Nesse dia, a mãe trazia ao colo, num saco de plástico, a sua roupa suja, misturada com o cartão de cidadão. Nesses dois dias, Teresa "não tomou a medicação, não recebeu cuidados de higiene, nem foi levada a uma casa de banho", contou.

Mas há casos que continuam por resolver, como a de Avelina Ferreira, de 73 anos, que desapareceu a 12 de Dezembro de 2023, depois de ter entrado sozinha nas urgências do Hospital São Francisco Xavier, em Lisboa, uma vez que o marido foi impedido de a acompanhar. Esteve sete horas à espera do lado de fora das urgências, até descobrir que Avelina tinha desaparecido.

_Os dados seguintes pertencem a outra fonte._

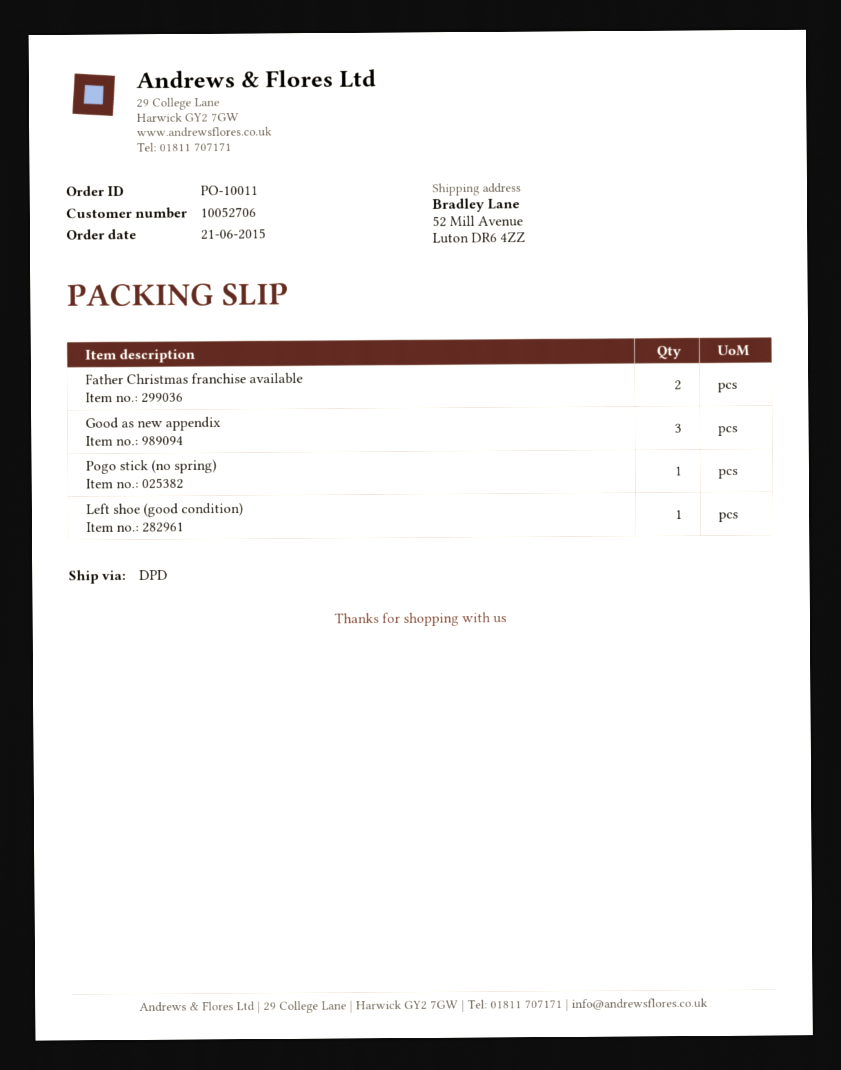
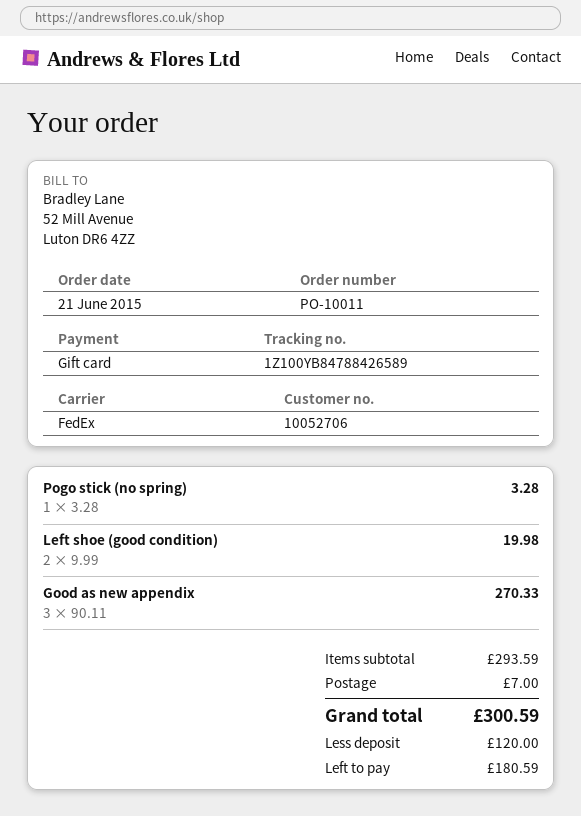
shipping method: DPD -> FedEx
Father Christmas franchise available: 2 -> none
Left shoe (good condition): 1 -> 2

A família lançou, este mês, uma petição a pedir mecanismos que previnam o desaparecimento de pessoas com demência, que a Alzheimer Portugal já subscreveu. "Também nós fazemos um apelo aos cidadãos para subscreverem a petição, porque esta é uma forma de tornar visível este problema para melhorar a prevenção e resposta", disse a porta-voz da associação, Catarina Alvarez.

Voluntários de fora

Já a Federação Nacional de Voluntariado em Saúde (FNVS) defende que se o acompanhamento que prestavam antes da pandemia, e que não foi reposto, poderia ajudar a impedir situações deste género.

Em Março de 2020, a pandemia de covid-19 afastou os voluntários dos hospitais, que esperavam regressar com o fim das restrições, mas tal ainda não aconteceu.

Na maior parte dos hospitais, os voluntários não podem estar na área do internamento, nem nas urgências, onde antes davam apoio aos doentes mas também aos profissionais, contou à Lusa o presidente da FNVS, Carlos Pinto Correia.

"Os hospitais têm tido alguma relutância em deixar que os voluntários voltem para os internamentos", lamentou Carlos Pinto Correia, explicando que eram quem apoiava os doentes, levando-lhes "revistas, jornais e conversando, porque uma boa parte deles não tem visitas nem de familiares e o voluntário cumpre esse trabalho".

A falta de tempo dos profissionais de saúde era muitas vezes amenizada pelos voluntários, que podiam, com calma, responder às perguntas que os doentes queriam fazer aos profissionais, relatou. "Este trabalho não está a ser feito neste momento. Há algumas excepções, é um facto, mas a maioria não nos tem permitido regressar ao internamento", vincou.

Cabe às comissões de controlo de infecção e resistência aos antimicrobianos autorizar o regresso dos voluntários, mas as equipas "tardam em dar essa autorização e as administrações [hospitalares] socorrem-se disso".

Carlos Pinto Correia disse que a federação já contactou por "variadíssimas vezes" as administrações hospitalares, mas os processos continuam parados, lamentando ainda não ter recebido nenhuma resposta do Ministério da Saúde nem da Direcção-Geral de Saúde aos pedidos para que os voluntários pudessem alargar a sua actividade.

Contactada pela Lusa, a Direcção Executiva do SNS garantiu que não emitiu nenhuma orientação no sentido de impedir a entrada de voluntários no internamento dos hospitais.

Neste momento, a acção dos voluntários centra-se na área da consulta externa, onde não dependem de ninguém, a não ser das regras de funcionamento dos hospitais.

Ali, têm autonomia para falar com os doentes, oferecer uma bebida quente, mas também ajudá-los a utilizar as tecnologias para tirar senhas para as consultas e até encaminhá-los pelo "labirinto do hospital".

Carlos Pinto Correia acredita que os voluntários são essenciais para ajudar os mais fragilizados, em especial os doentes mais idosos ou com demências, que podem acabar por se perder ou mesmo sair sozinhos dos serviços de saúde. "Podíamos ajudar se lá estivéssemos, conversando com os doentes, porque se eles saem é porque se sentem abandonados. Pensam: não me atendem, não me falam, não me respondem. Portanto, não estou aqui a fazer nada, vou-me embora", salientou.

De um direito com uma década que já motivou milhares de queixas, a ERS avançou com dois processos de contra-ordenarão: Um caso ocorreu em 2017 no Instituto Português de Oncologia do Porto Francisco Gentil, e outro em 2018 no Centro Hospitalar Universitário do Algarve. Ambas as unidades de saúde foram multadas com uma coima de 2500 euros.